3. Git 101
Programming Project 2022/23

3.1. Introduction

Learning goals

In this module, we will learn about

  • version control systems,
  • git and and its importance,
  • basic git commands,
  • working with branches, and
  • working with remote repositories.

Sources

The material in this module has been adapted from:

  1. Jon Loeliger, Matthew McCullough. Version Control with Git, 2nd Edition, 2012, O'Reilly Media, Inc., ISBN 9780596520120.

  2. Scott Chacon, Ben Straub. Pro Git, 2nd Edition, 2014, Apress.

Think about how you code?

Do you just open an IDE, and start coding? Were do you save your source files?

Also, what would happen if:

  • you permanently delete a file by mistake?
  • you change your code a lot and then regret your decisions?
  • you need to work with other developers, but:
    • you are all working on the same part of a system?
    • you are in different places?
  • you want to publish your code for others to reuse?
  • your hard-drive/ssd crashes?

To avoid the disastrous situations implied by these questions, version control systems were invented!

VCS: Version Control System

  • A version control system (VCS) is a software that manages and tracks different versions of files over time.
  • Changes are registered with metadata, which usually includes:
    • an author,
    • a timestamp, and
    • an explanatory message.
  • A VCS can track any type file, but it is mostly used for source code.
  • Its main features are the following.
    • Allowing users to develop and maintain a repository of content.
    • Providing access to historical editions of each file.
    • Recording all changes in a log.

VCS Types

Local Version Control Systems

lvcs
Figure from https://git-scm.com/

  • Main benefit
    • Being able to do version control.
  • Main drawback
    • No support for collaboration.
    • Single point of failure.

Centralized Version Control Systems

cvcs
Figure from https://git-scm.com/

  • Main benefits
    • Being able to do version control.
    • Supports collaboration.
  • Main drawback
    • Single point of failure.
    • Project history is only visible to the server.

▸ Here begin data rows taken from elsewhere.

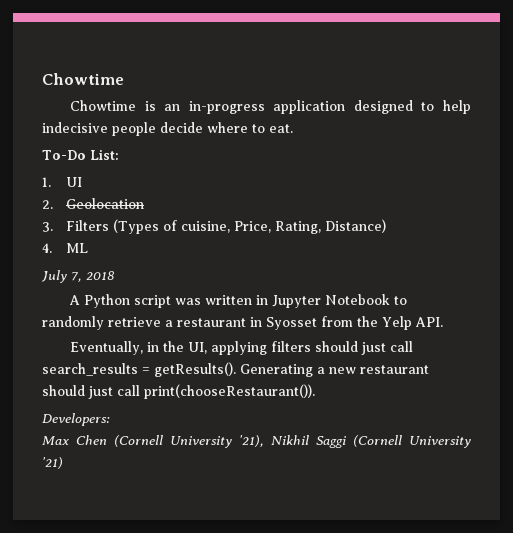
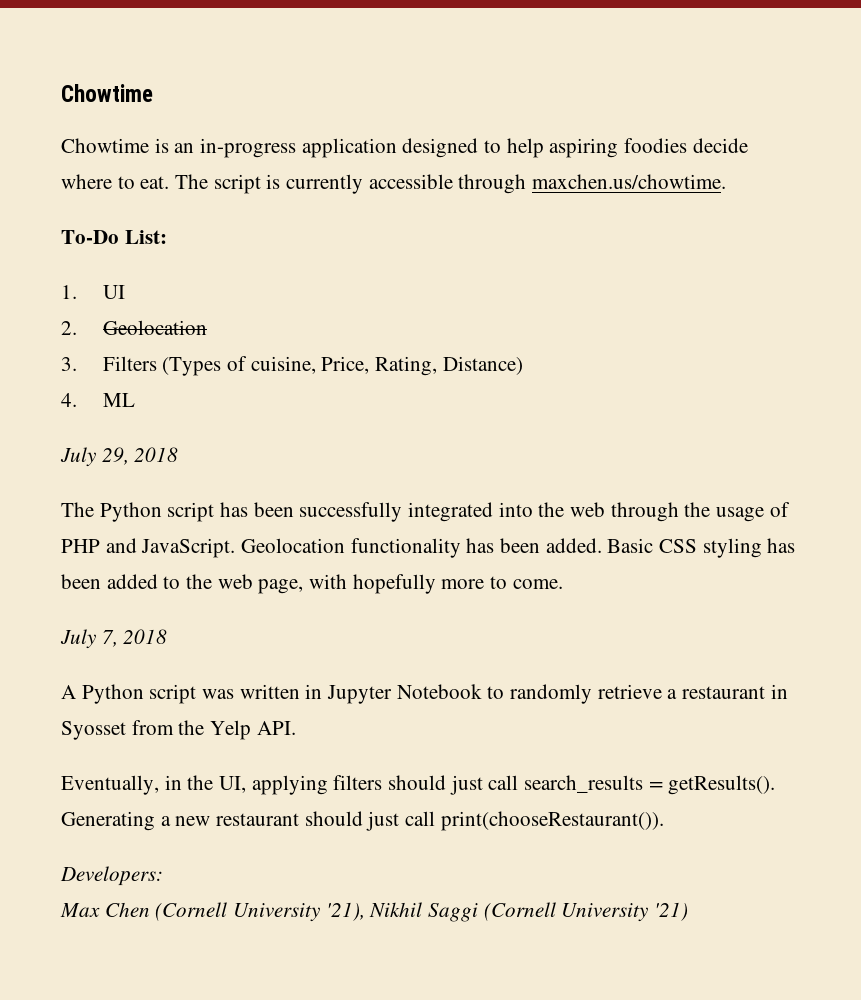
[42,122,156,136] indecisive people -> [549,138,688,158] aspiring foodies
(293, 128) none -> [175,174,727,194] The script is currently accessible through maxchen.us/chowtime.
(89, 248) none -> [60,447,179,467] [61,502,790,522] [61,538,796,558] [61,574,563,594] // July 29, 2018 // The Python script has been successfully integrated into the web through the usage of PHP and JavaScript. Geolocation functionality has been added. Basic CSS styling has been added to the web page, with hopefully more to come.

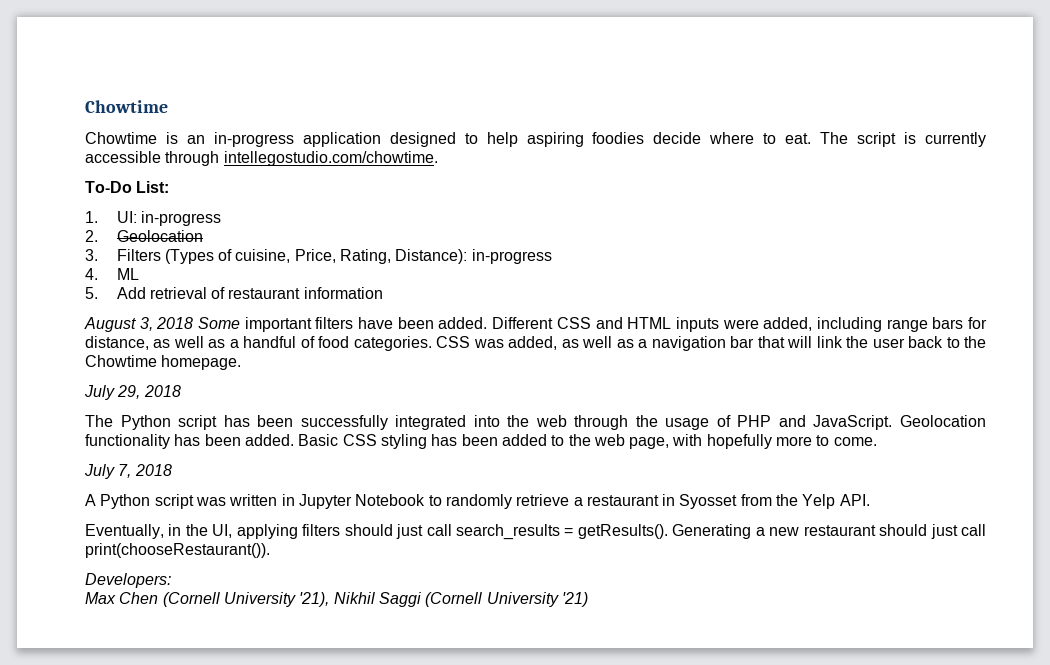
[532,174,727,189] maxchen.us/chowtime. -> [223,151,438,166] intellegostudio.com/chowtime.
[102,285,125,299] UI -> [116,211,221,226] UI: in-progress
[442,356,523,375] Distance) -> [395,249,552,264] Distance): in-progress
(135, 400) none -> [85,287,383,299] [84,317,988,332] [85,336,987,351] [85,355,242,370] // 5. Add retrieval of restaurant information // August 3, 2018 Some important filters have been added. Different CSS and HTML inputs were added, including range bars for distance, as well as a handful of food categories. CSS was added, as well as a navigation bar that will link the user back to the Chowtime homepage.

Distributed Version Control Systems

dvcs
Figure from https://git-scm.com/

  • Main benefits
    • Being able to do version control.
    • Supports collaboration.
    • Redundancy.
    • Availability.

Popular Version Control Systems

Multiple VCS have been developed over the years.

Git overwhelmingly superseded the other systems and became the de facto standard in the software industry.

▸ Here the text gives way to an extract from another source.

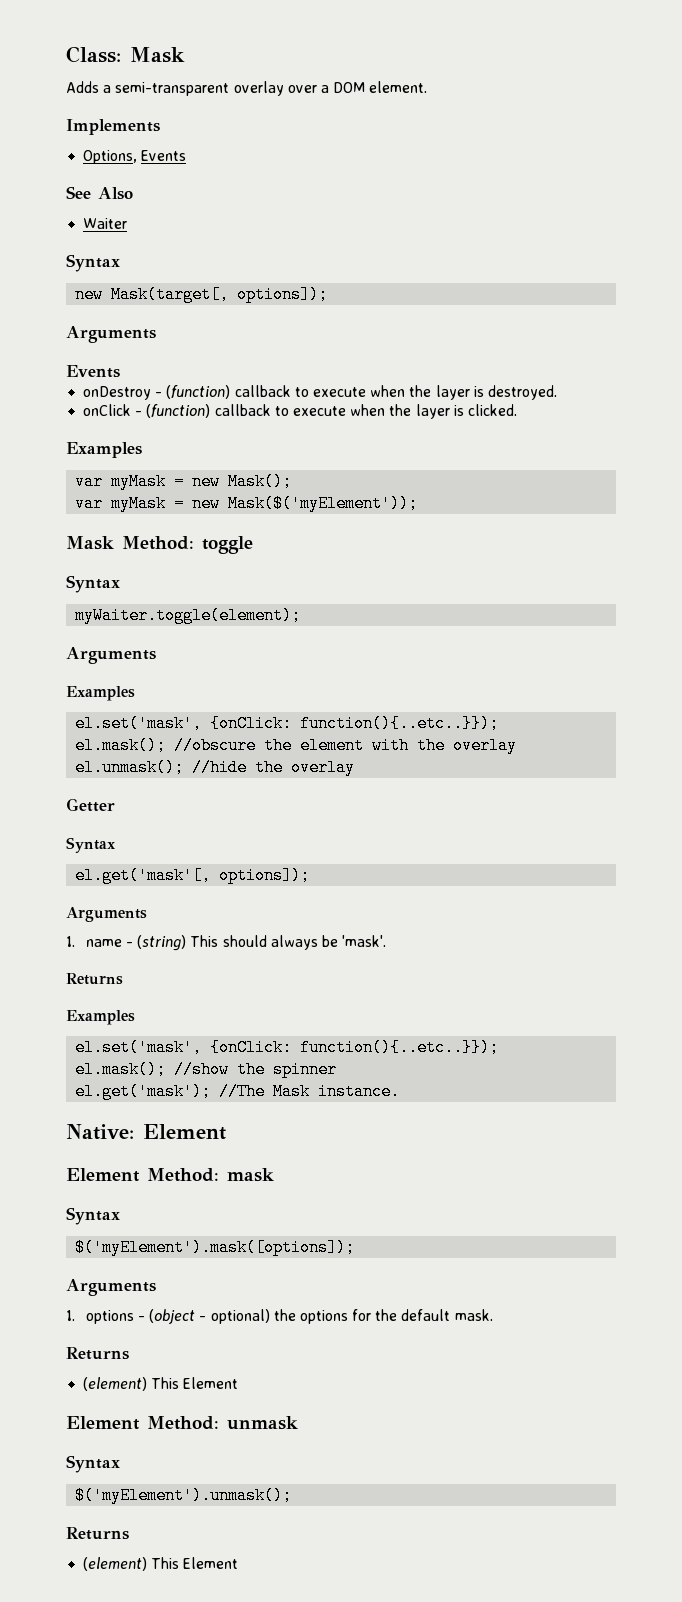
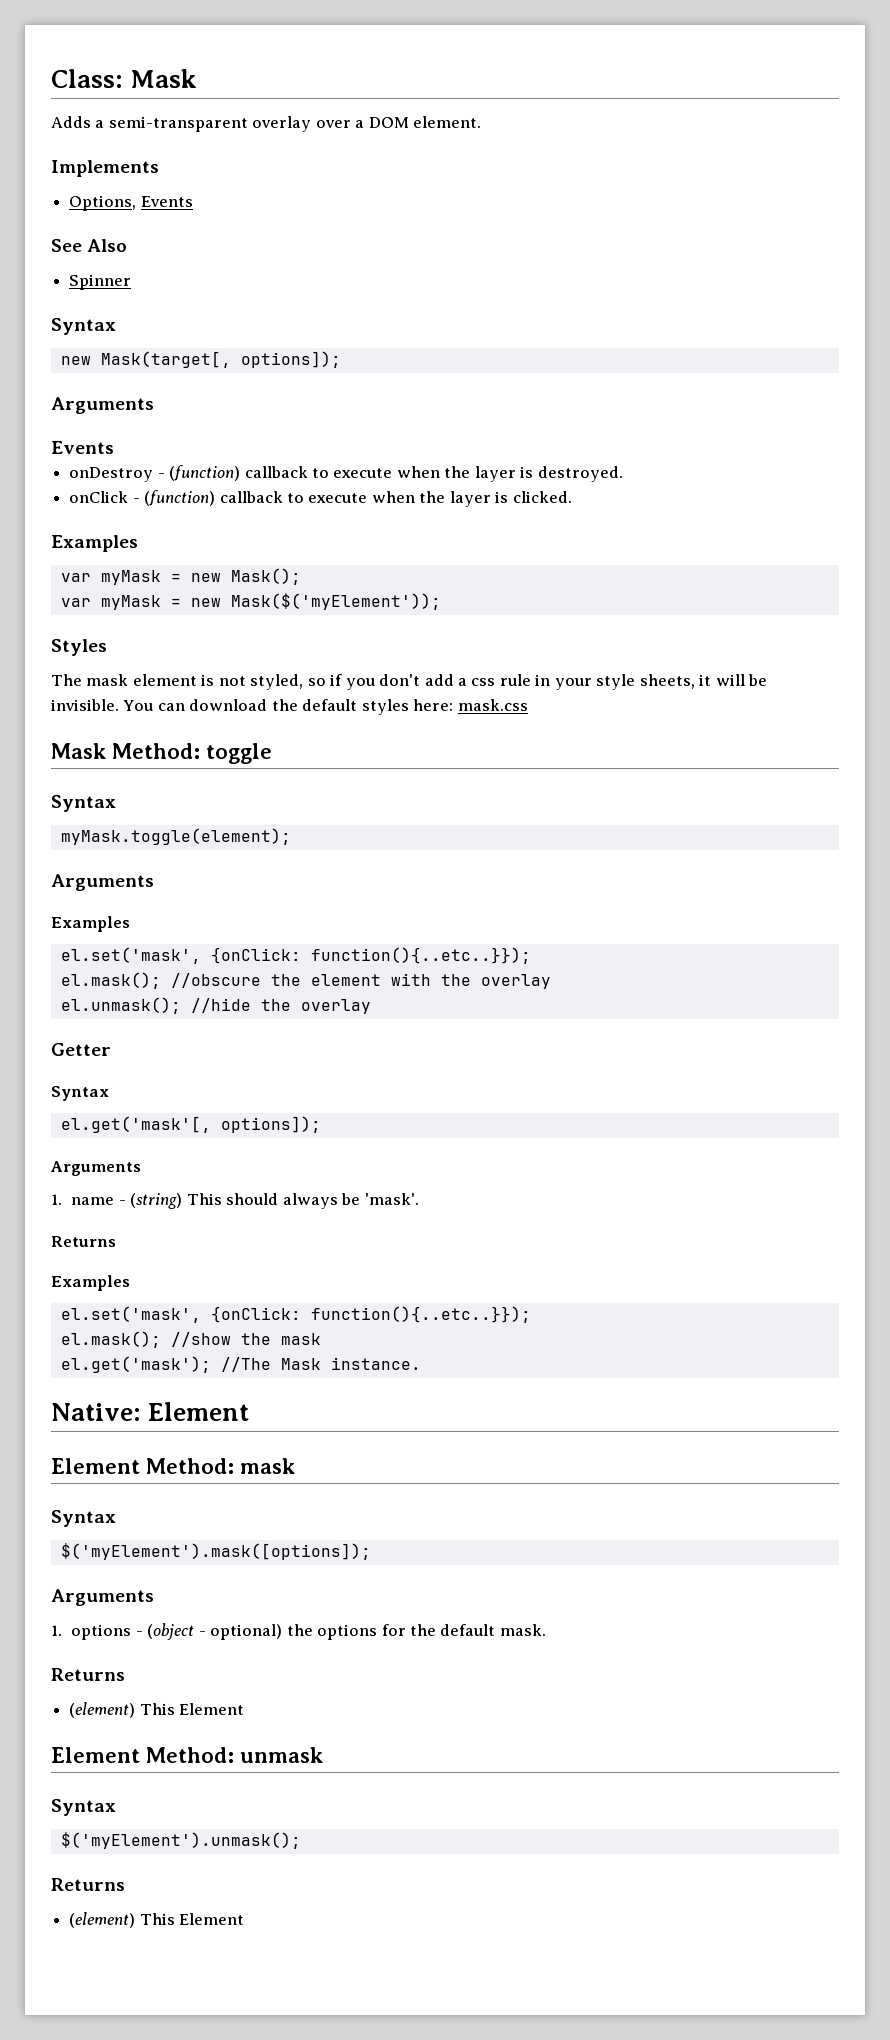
[83,218,128,229] Waiter -> [69,274,132,290] Spinner
(419, 503) none -> [51,639,107,656] [51,674,768,690] [51,699,528,715] // Styles // The mask element is not styled, so if you don't add a css rule in your style sheets, it will be invisible. You can download the default styles here: mask.css
[75,607,302,624] myWaiter.toggle(element); -> [60,828,291,845] myMask.toggle(element);
[273,1061,338,1078] spinner -> [280,1333,321,1345] mask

Here is some data from OpenHub, a public directory of free and open-source software, on the adoption of version control systems.

And here is some data from Google Trends.

Git is a free and open-source VCS

  • Created by Linus Torvalds
  • See git's first commit here
  • It is a distributed version control system.
  • It provides full history repository.
  • There are no network requirements.

About Git

Before we get our hands dirty, let's take a whirlwind tour on how Git works.

How Git stores data

Traditional VCS systems store data as a list of file-based changes, as in what is called delta-based version control:

delta-vcs

Git stores complete versions of each file, as in a stream of snapshots:

snapshot-vcs

Almost every operation is local

Most operations in Git need only local files and resources. For example,

  • browsing the history of a project,
  • comparing different file states, and
  • creating branches of work.

When you clone a Git repository, you get its full history!

Git has integrity

  • Everything in Git is checksummed before it is stored and is then referrenced by that checksum.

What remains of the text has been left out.